I’ve traveled to scores of countries, working among Evangelicals and other Christian communities, but I’ve not often seen anything parallel to this. When they are a minority, Evangelicals tend to keep an arm’s length from other Christian communities and other religions, due to concerns over dilution of theology and waning of witness. While biblical orthodoxy is central to Evangelical church life here, they also understand the importance of working with other Christian, Jewish, and Muslim leaders, wrestling with national issues and concerns.

I’m writing this because it is a reminder of what spiritual resilience can accomplish. I observed two dynamics at work: they are driven by a desire to celebrate their faith together with gusto, and their leaders with foresight, have constructed a national means of working with others. Though distressed by their recent past and though living today under a notoriously corrupt government and in a country made nervous by geopolitical rumblings, Ukrainian Evangelicals are more than surviving. Their fervent faith, evangelistic outreach and energetic worship could offer a positive example as new mutations of the coronavirus wind their way from region to region.

This, of course, is but one example. I do not wish to overlook the great damage that COVID-19 has caused to the church globally.

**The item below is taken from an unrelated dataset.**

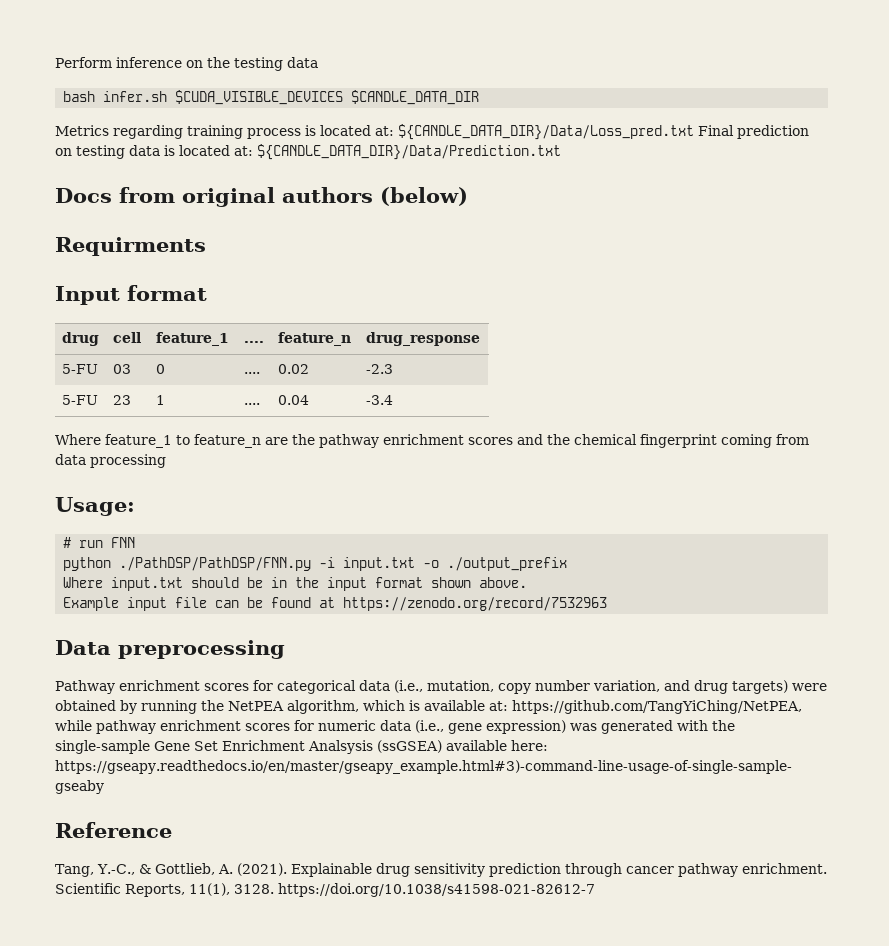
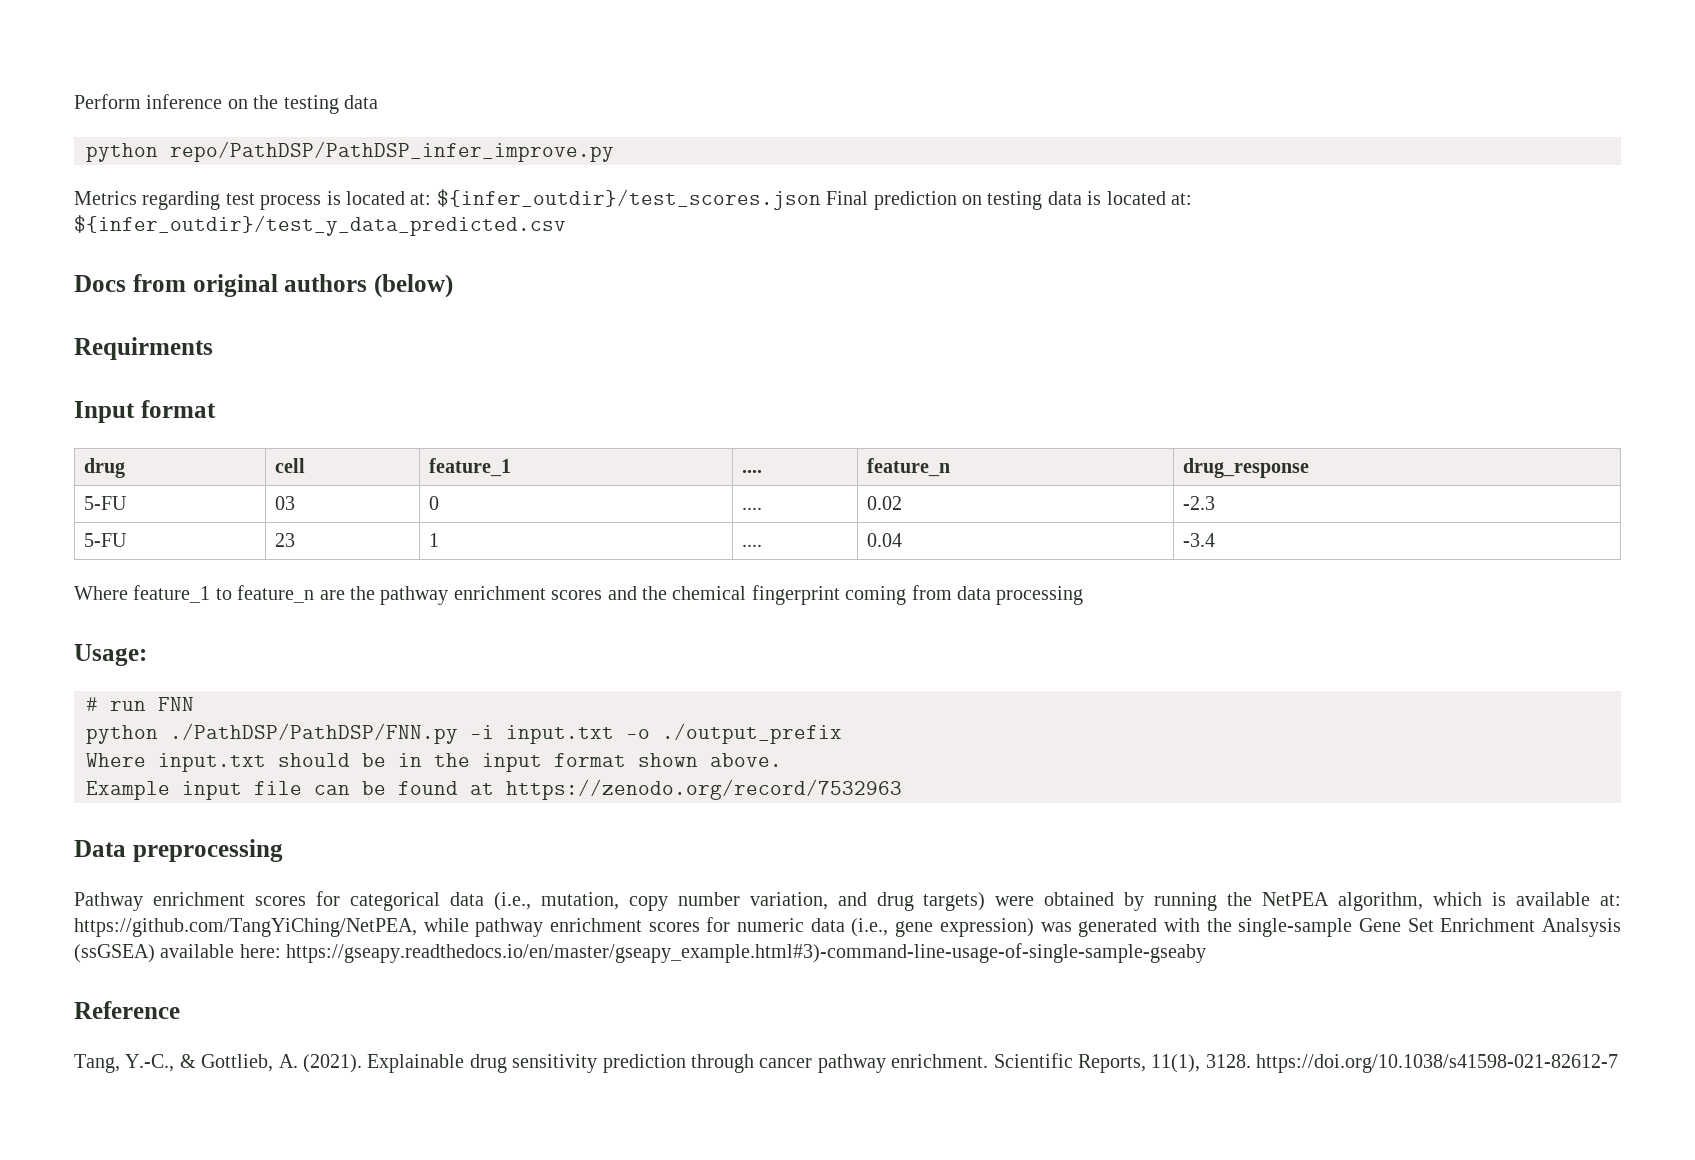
- bash infer.sh $CUDA_VISIBLE_DEVICES $CANDLE_DATA_DIR
+ python repo/PathDSP/PathDSP_infer_improve.py
- Metrics regarding training process is located at: ${CANDLE_DATA_DIR}/Data/Loss_pred.txt Final prediction on testing data is located at: ${CANDLE_DATA_DIR}/Data/Prediction.txt
+ Metrics regarding test process is located at: ${infer_outdir}/test_scores.json Final prediction on testing data is located at: ${infer_outdir}/test_y_data_predicted.csv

In many cases, it is hard to obtain good statistics because the medical community has been unable to maintain accurate records and some governments have done their best to hide the numbers. Indeed, when I met with the leaders from 22 Latin American National Evangelical Alliances, they estimated that in their region, among Evangelical churches alone, some 6,000 pastors have died from COVID-19.

When we finally reach a point when new variants don’t shut down the world and this pandemic becomes endemic, and as life assumes some kind of a relative normalcy, the example of Christians in Ukraine is a worthy model for all of us.